The end of Internet Explorer is long overdue
Internet Explorer is no more.
On Wednesday, Microsoft ( MSFT ) officially ended support for its OG web browser, Internet Explorer.
For many, including me, Internet Explorer represents the dawn of the Internet. That Gatorade-colored lowercase logo is associated with my earliest memories of the Internet, from the virtual pet site Neopets to that utterly terrifying maze game.
However, nostalgia aside, the end of Internet Explorer has been years in the making. The browser space has become significantly more competitive since Internet Explorer originally launched in 1995, from the rise of Mozilla Firefox starting in 2002 to the increasingly popular open. The original Brave browser, which appeared in 2019.
Internet Explorer’s rise was driven by competition as well as its fall. The browser wars, as they were called, saw Microsoft and Internet Explorer locked in an existential showdown with Netscape. Microsoft may have lost antitrust case brought by the government, but the company beat Netscape as a company in the markets has been sold to AOL and the browser itself is gone under in 2008.
“[Internet Explorer] was one of the first browsers to go mainstream because it was on every Windows device,” Ari Lightman, a professor of digital media and marketing at Carnegie Mellon University, told Yahoo Finance.
But when Firefox launched in 2002 and the success of other open source browsers grew, Microsoft began to fall behind.
“You have open source that comes out and says: “Hey, if you want to see how this works, great, we’ll show you,” he said. “It was this new paradigm that I think Microsoft didn’t pursue fast enough.”
New York University computer science and engineering professor Justin Kappos agrees. Because Microsoft existed before open source was proven to be a viable business model, the company did not adapt quickly.
“They were slow to open source because piracy was a big problem and a big problem for them,” he told Yahoo Finance. “I think early on in their corporate culture they equated open source with free and piracy, which was a big problem on Windows.”
The launch of Google Chrome in 2008 marked the official beginning of the end of Internet Explorer as the shiny new cross-platform browser dominated the market.
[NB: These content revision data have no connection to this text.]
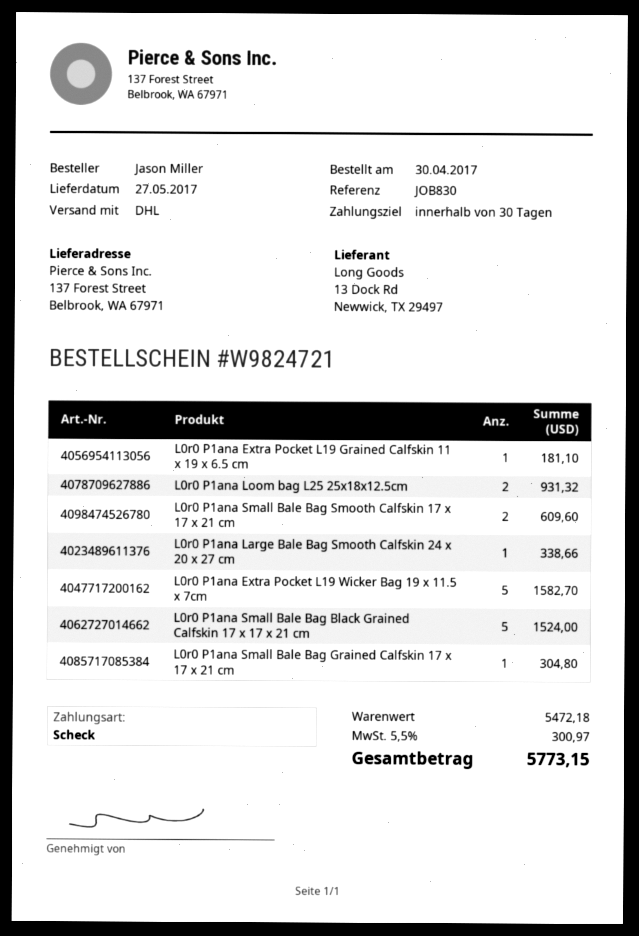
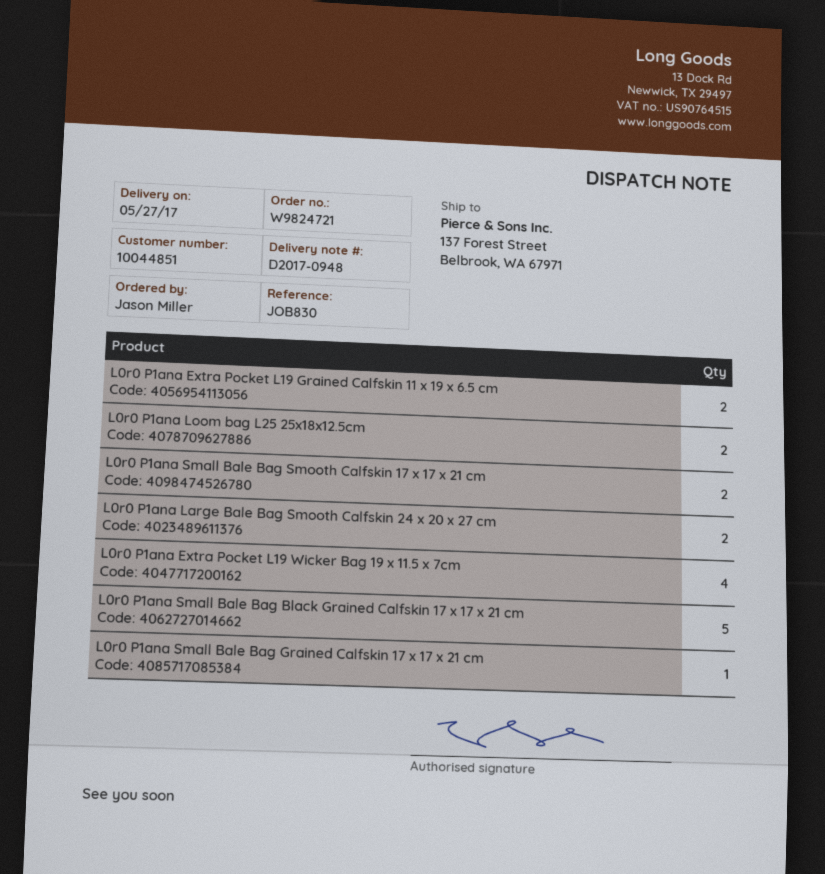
L0r0 P1ana Extra Pocket L19 Grained Calfskin 11 x 19 x 6.5 cm: 1 -> 2
L0r0 P1ana Large Bale Bag Smooth Calfskin 24 x 20 x 27 cm: 1 -> 2
L0r0 P1ana Extra Pocket L19 Wicker Bag 19 x 11.5 x 7cm: 5 -> 4

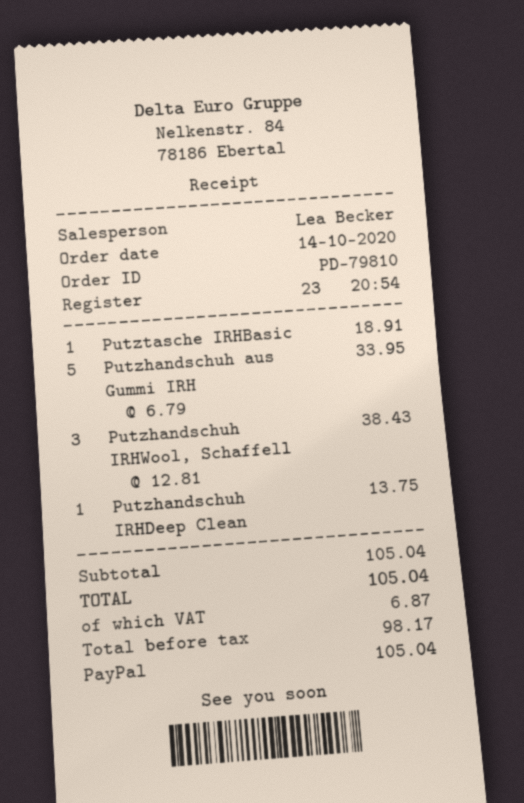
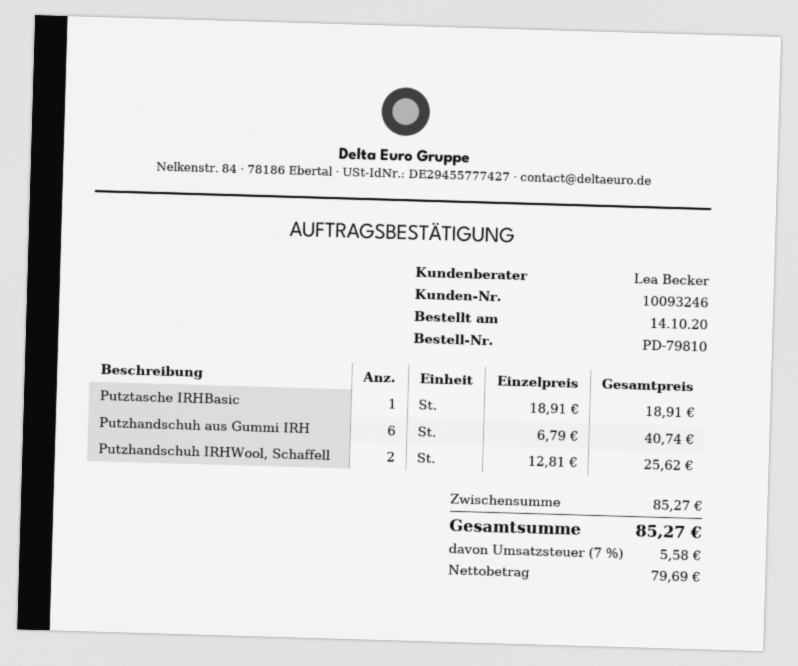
Putzhandschuh aus Gummi IRH: 5 x 6.79 = 33.95 -> 6 x 6.79 = 40.74
Putzhandschuh IRHWool, Schaffell: 3 x 12.81 = 38.43 -> 2 x 12.81 = 25.62
Putzhandschuh IRHDeep Clean: 1 x 13.75 = 13.75 -> none
subtotal: 105.04 -> 85.27
net: 98.17 -> 79.69
tax: 6.87 -> 5.58
total: 105.04 -> 85.27

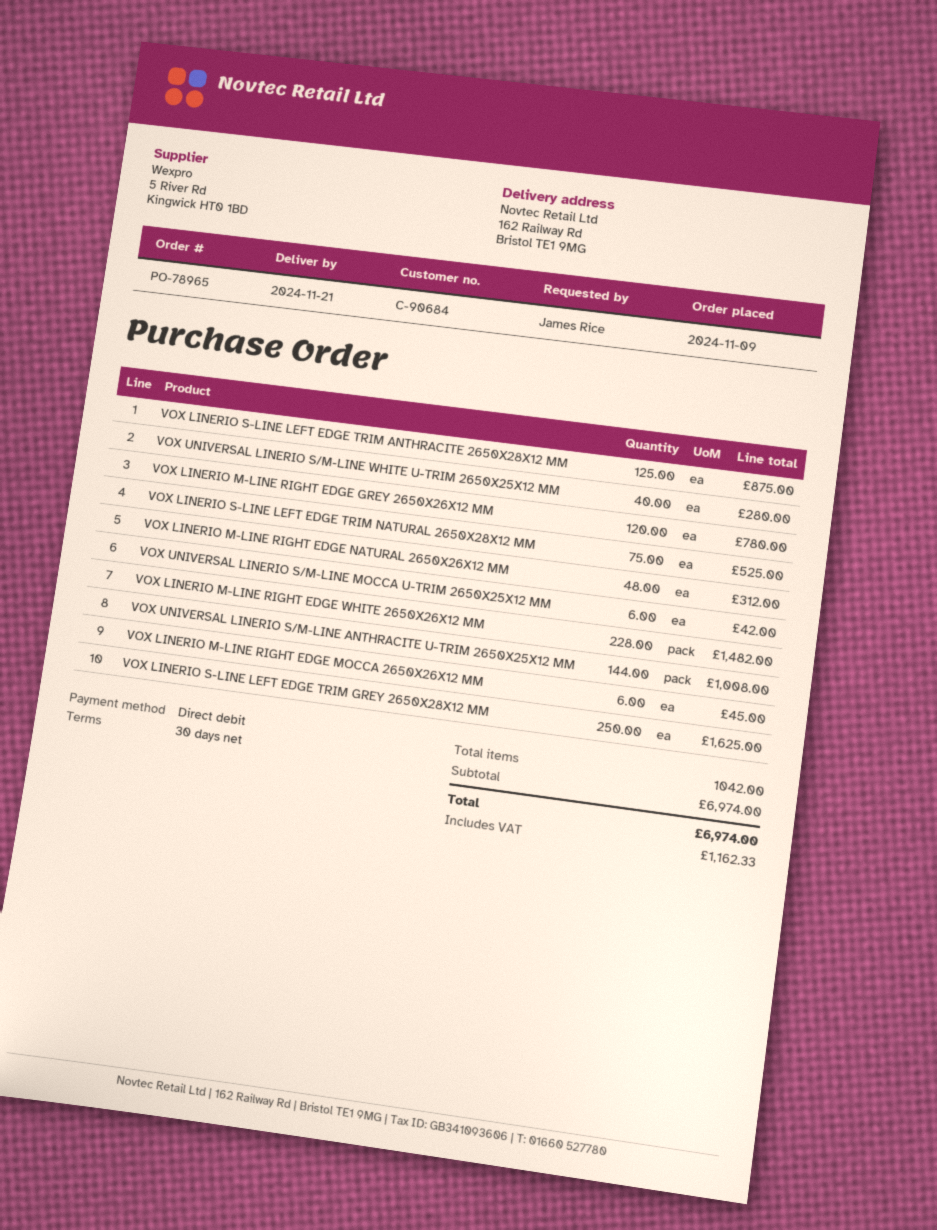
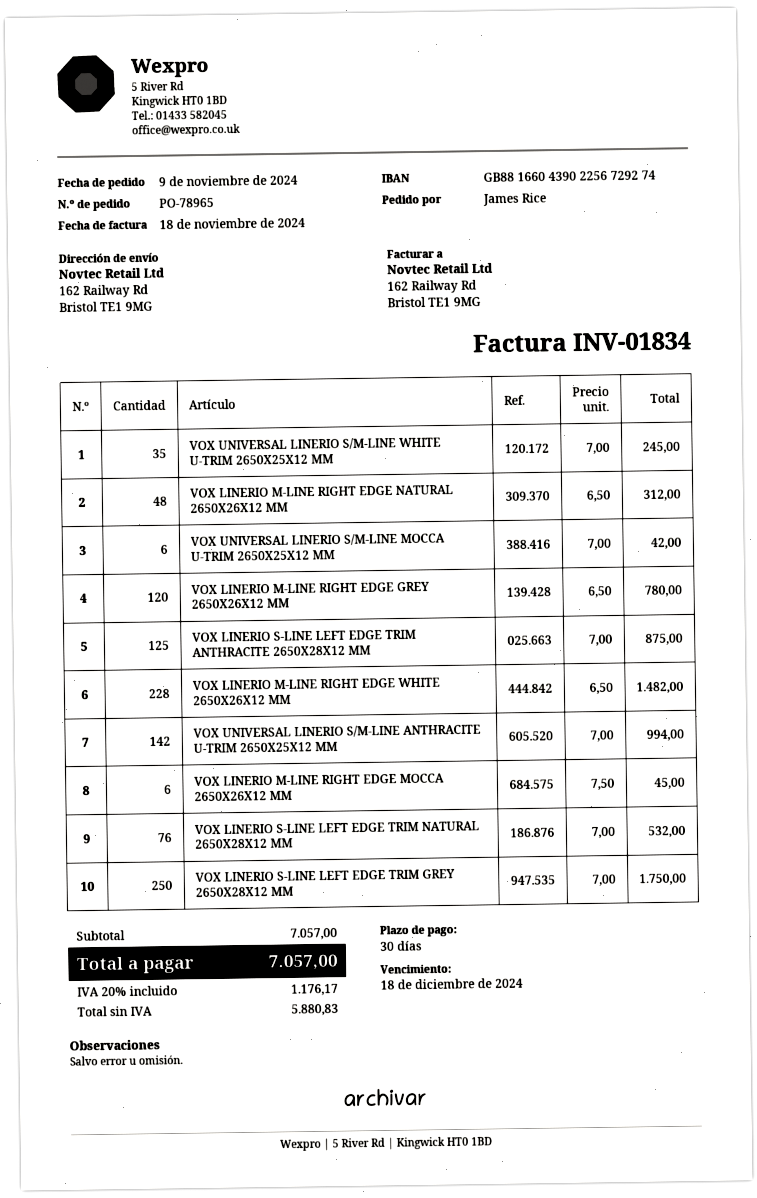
VOX UNIVERSAL LINERIO S/M-LINE WHITE U-TRIM 2650X25X12 MM: 40 for 280.00 -> 35 for 245.00
VOX LINERIO S-LINE LEFT EDGE TRIM NATURAL 2650X28X12 MM: 75 for 525.00 -> 76 for 532.00
VOX UNIVERSAL LINERIO S/M-LINE ANTHRACITE U-TRIM 2650X25X12 MM: 144 for 1008.00 -> 142 for 994.00
VOX LINERIO S-LINE LEFT EDGE TRIM GREY 2650X28X12 MM: 250 for 1625.00 -> 250 for 1750.00
subtotal: 6974.00 -> 7057.00
tax: 1162.33 -> 1176.17
total: 6974.00 -> 7057.00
Chrome was the result of a full court press by researchers studying how to improve web browsers. Microsoft’s new browser, Microsoft Edge, also benefited from this research; The source code available in Chrome is also in Edge, according to Cappos.
“It’s necessary,” he said. “Internet Explorer has to go. One of the hardest things when you’re successful is that you eventually have to move users away from the old technology… We’ve learned a lot about how to better architect browsers.”
Basically, the dead is somewhat alive
There is an important nuance here. Internet Explorer, to quote Billy Crystal’s famous line from The Princess Bride, is “just mostly dead.” You see, the browser isn’t dying completely, it will be running on Edge, where users can open websites that require Internet Explorer 11, called IE mode.
Microsoft has invested heavily in Edge, which the company launched in 2015. The move to focus exclusively on Edge was long overdue and, in large part, a security move, Microsoft told Yahoo Finance. Internet Explorer simply wasn’t built to the same modern security and privacy standards as modern browsers, the company added in background chatter.
“If there’s one thing I want to emphasize, it’s that though [moving on from Internet Explorer] can feel intimidating and difficult for organizations, the key word is emotion,” said a Microsoft spokesperson. “There are many resources to turn to, and we’re here because we’ve promised to offer compatibility support for free. We want the transition from IE mode to Microsoft Edge to be seamless.”
Internet Explorer has long been used by hospitals and Healthcare entities as well as other areas such as production. So when building Edge, Microsoft wanted to address pain points IT administrators often face, from security to optimizing design for both business and everyday users, the company says. This view is consistent with Microsoft’s long-standing identity as a technology giant that focuses on enterprises, Lightman said.
“Microsoft has always been enterprise-focused, while Google has always been consumer-focused,” he told Yahoo Finance. “A lot of times when you’re searching for personal reasons or sometimes for research purposes, all this data is being collected to determine consumer behavior patterns and things like that. Google uses it all from an advertising perspective, but Microsoft’s businesses are not “It’s not really about advertising, it’s more about selling software and hardware.”
So if you really need Internet Explorer, you’ll still be able to access it through Microsoft Edge.
“There’s a big difference between mostly dead and all dead,” says Crystal’s wonder Max in The Princess Bride. “Mostly the dead are somewhat alive.”